La cantidad de motociclistas fallecidos en siniestros viales creció de manera alarmante en Argentina, representando en 2025 el 47% de todas las víctimas mortales a nivel nacional, frente al 34% registrado en 2012. En algunas provincias, la tasa de fallecidos sobre dos ruedas llega incluso a alcanzar picos del 60%.
Para profundizar en las causas de esta problemática, la asociación civil Luchemos por la Vida observó las conductas viales en la Ciudad y el Gran Buenos Aires, y realizó entrevistas individuales a trabajadores de entrega a domicilio.
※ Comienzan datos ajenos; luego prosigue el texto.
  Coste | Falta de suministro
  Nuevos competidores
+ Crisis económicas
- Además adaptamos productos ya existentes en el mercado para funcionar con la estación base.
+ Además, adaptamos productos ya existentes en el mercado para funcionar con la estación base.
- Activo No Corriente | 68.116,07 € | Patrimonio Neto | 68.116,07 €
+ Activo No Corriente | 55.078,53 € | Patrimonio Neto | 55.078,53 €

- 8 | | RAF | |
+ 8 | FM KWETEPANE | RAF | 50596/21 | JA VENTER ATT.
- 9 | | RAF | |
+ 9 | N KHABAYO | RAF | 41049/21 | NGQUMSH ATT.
La investigación reveló una preocupante baja percepción del riesgo: aunque el 90% de los consultados considera "probable o muy probable" sufrir un siniestro, la mayoría no vincula estos sucesos con sus propias conductas riesgosas al conducir.
De hecho, el 80% de los motociclistas responsabilizó a los automovilistas por los incidentes, asegurando en un 90% de los casos que quienes manejan autos los respetan "poco o nada". Esta desconexión entre la conducta propia y el peligro real se traduce en una estadística alarmante: el 75% de los repartidores encuestados admitió haber sufrido dos o más siniestros en los últimos dos años, aunque la mayoría los percibe como eventos inevitables.
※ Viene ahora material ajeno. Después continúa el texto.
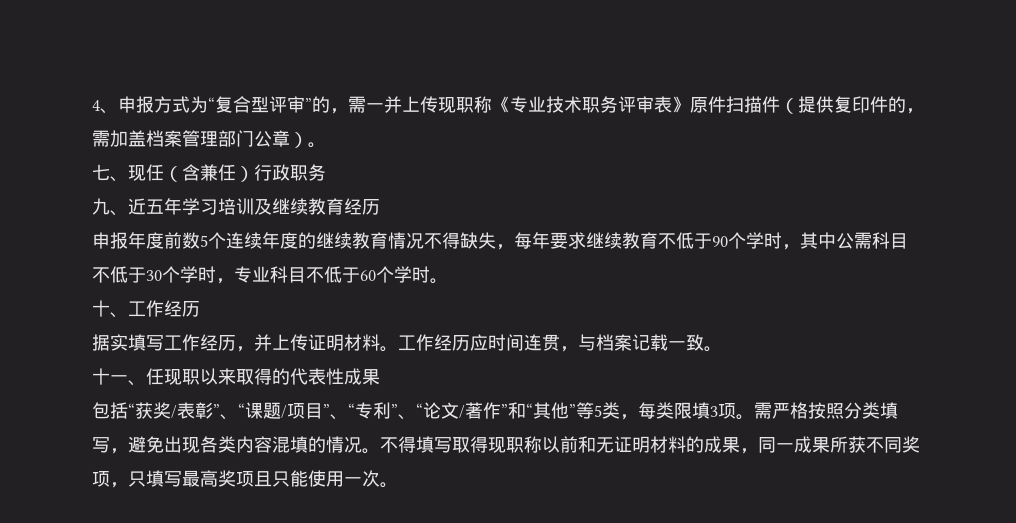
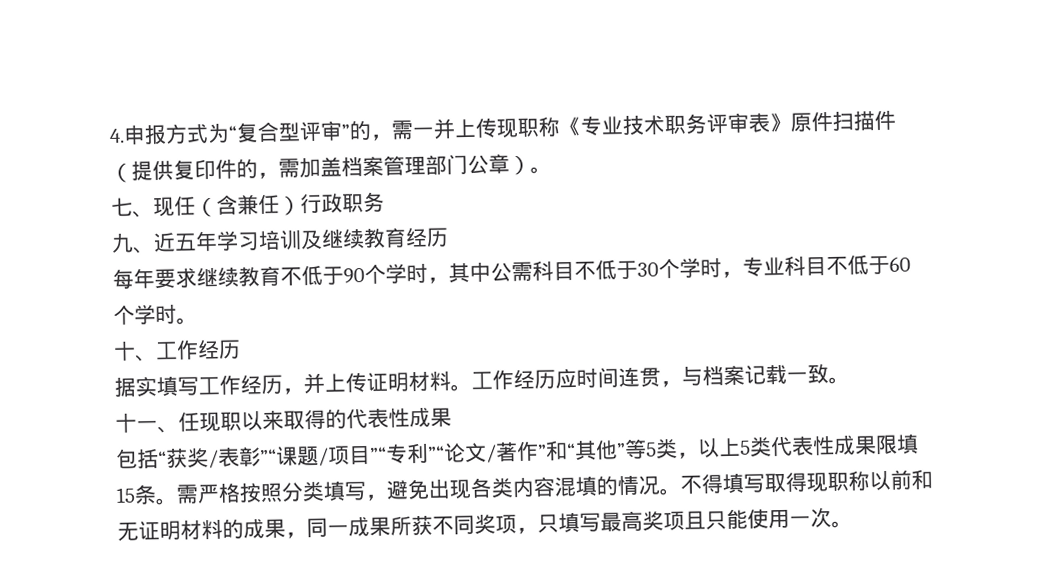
- 4、申报方式为“复合型评审”的，需一并上传现职称《专业技术职务评审表》原件扫描件（提供复印件的，需加盖档案管理部门公章）。
+ 4.申报方式为“复合型评审”的，需一并上传现职称《专业技术职务评审表》原件扫描件（提供复印件的，需加盖档案管理部门公章）。
- 申报年度前数5个连续年度的继续教育情况不得缺失，每年要求继续教育不低于90个学时，其中公需科目不低于30个学时，专业科目不低于60个学时。
+ 每年要求继续教育不低于90个学时，其中公需科目不低于30个学时，专业科目不低于60个学时。
- 包括“获奖/表彰”、“课题/项目”、“专利”、“论文/著作”和“其他”等5类，每类限填3项。
+ 包括“获奖/表彰”“课题/项目”“专利”“论文/著作”和“其他”等5类，以上5类代表性成果限填15条。

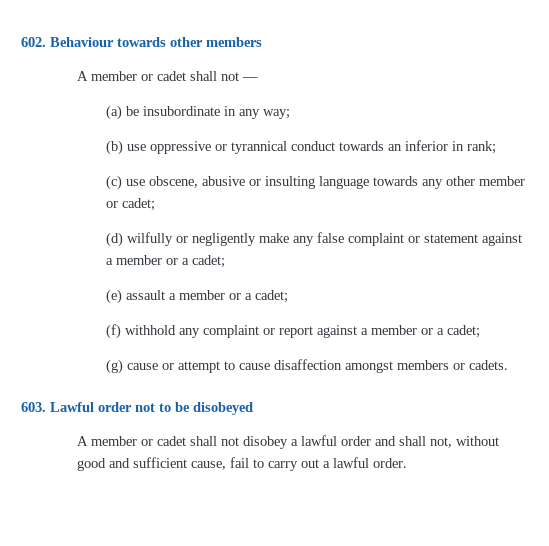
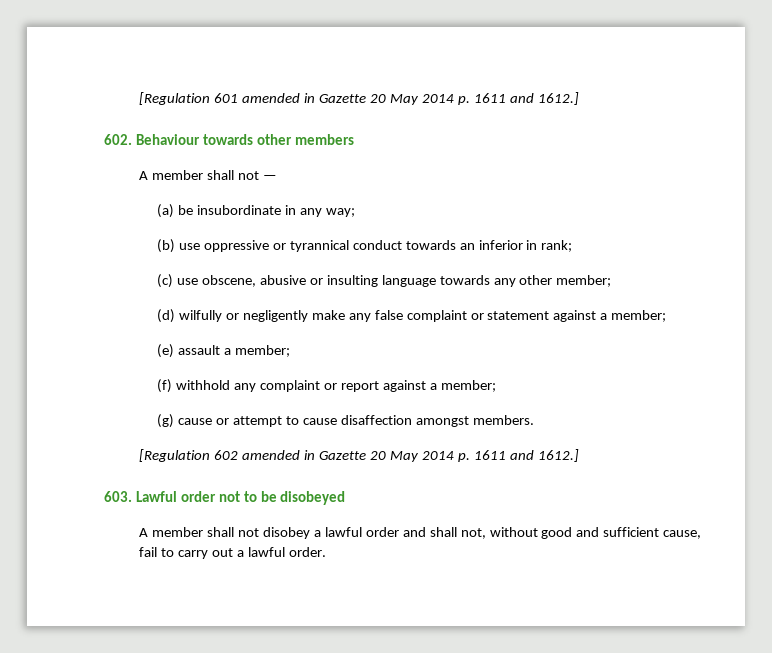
+ [Regulation 601 amended in Gazette 20 May 2014 p. 1611 and 1612.]
- A member or cadet shall not —
+ A member shall not —
- (c) use obscene, abusive or insulting language towards any other member or cadet;
+ (c) use obscene, abusive or insulting language towards any other member;
- (d) wilfully or negligently make any false complaint or statement against a member or a cadet;
+ (d) wilfully or negligently make any false complaint or statement against a member;
- (e) assault a member or a cadet;
+ (e) assault a member;
- (f) withhold any complaint or report against a member or a cadet;
+ (f) withhold any complaint or report against a member;
- (g) cause or attempt to cause disaffection amongst members or cadets.
+ (g) cause or attempt to cause disaffection amongst members.
+ [Regulation 602 amended in Gazette 20 May 2014 p. 1611 and 1612.]
- A member or cadet shall not disobey a lawful order and shall not, without good and sufficient cause, fail to carry out a lawful order.
+ A member shall not disobey a lawful order and shall not, without good and sufficient cause, fail to carry out a lawful order.

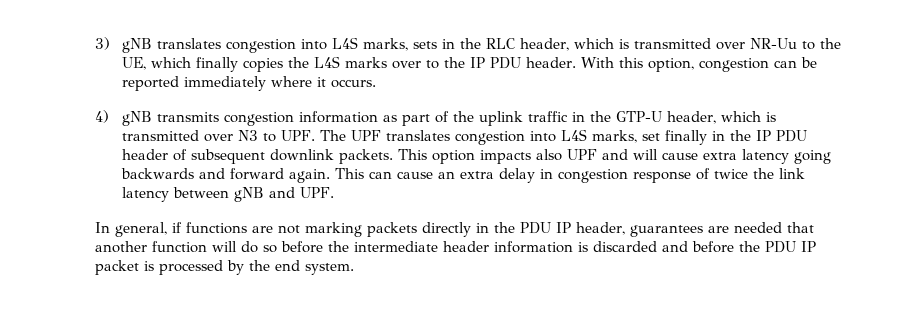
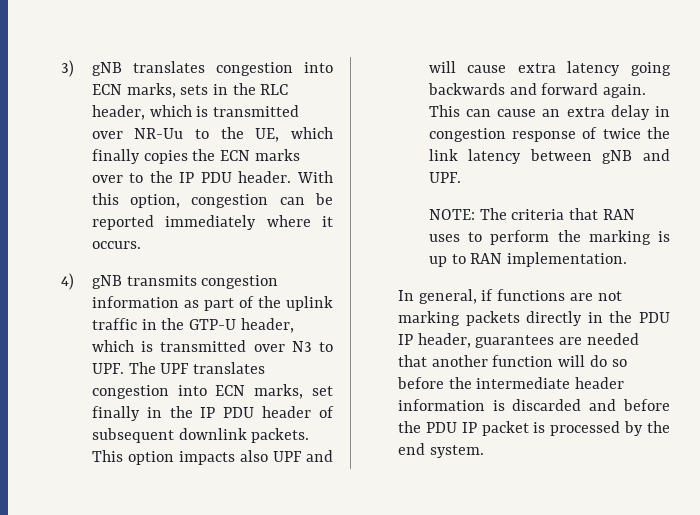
- 3) gNB translates congestion into L4S marks, sets in the RLC header, which is transmitted over NR-Uu to the UE, which finally copies the L4S marks over to the IP PDU header.
+ 3) gNB translates congestion into ECN marks, sets in the RLC header, which is transmitted over NR-Uu to the UE, which finally copies the ECN marks over to the IP PDU header.
- 4) gNB transmits congestion information as part of the uplink traffic in the GTP-U header, which is transmitted over N3 to UPF. The UPF translates congestion into L4S marks, set finally in the IP PDU header of subsequent downlink packets.
+ 4) gNB transmits congestion information as part of the uplink traffic in the GTP-U header, which is transmitted over N3 to UPF. The UPF translates congestion into ECN marks, set finally in the IP PDU header of subsequent downlink packets.
+ NOTE: The criteria that RAN uses to perform the marking is up to RAN implementation.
Un factor determinante que explica esta desprotección es la falta de capacitación: el 100% de los conductores entrevistados carece de formación técnica, ya que ninguno recibió jamás un curso de conducción segura. Ante este panorama de vulnerabilidad, un sindicato de mensajeros desarrolló recientemente una aplicación digital para brindar asesoramiento a los trabajadores en caso de sufrir un choque en la vía pública.
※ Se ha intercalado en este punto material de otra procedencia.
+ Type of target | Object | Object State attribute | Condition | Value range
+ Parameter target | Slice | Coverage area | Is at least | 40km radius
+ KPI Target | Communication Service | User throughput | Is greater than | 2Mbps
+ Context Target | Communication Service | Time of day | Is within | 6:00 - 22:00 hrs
No obstante, desde Luchemos por la Vida advierten que la prioridad debe centrarse en evitar que los accidentes ocurran. Para revertir esta tendencia fatal, resulta urgente implementar campañas orientadas a la concientización sobre el riesgo y dictar cursos de conducción segura que entrenen a los motociclistas en la detección anticipada de situaciones potenciales de peligro.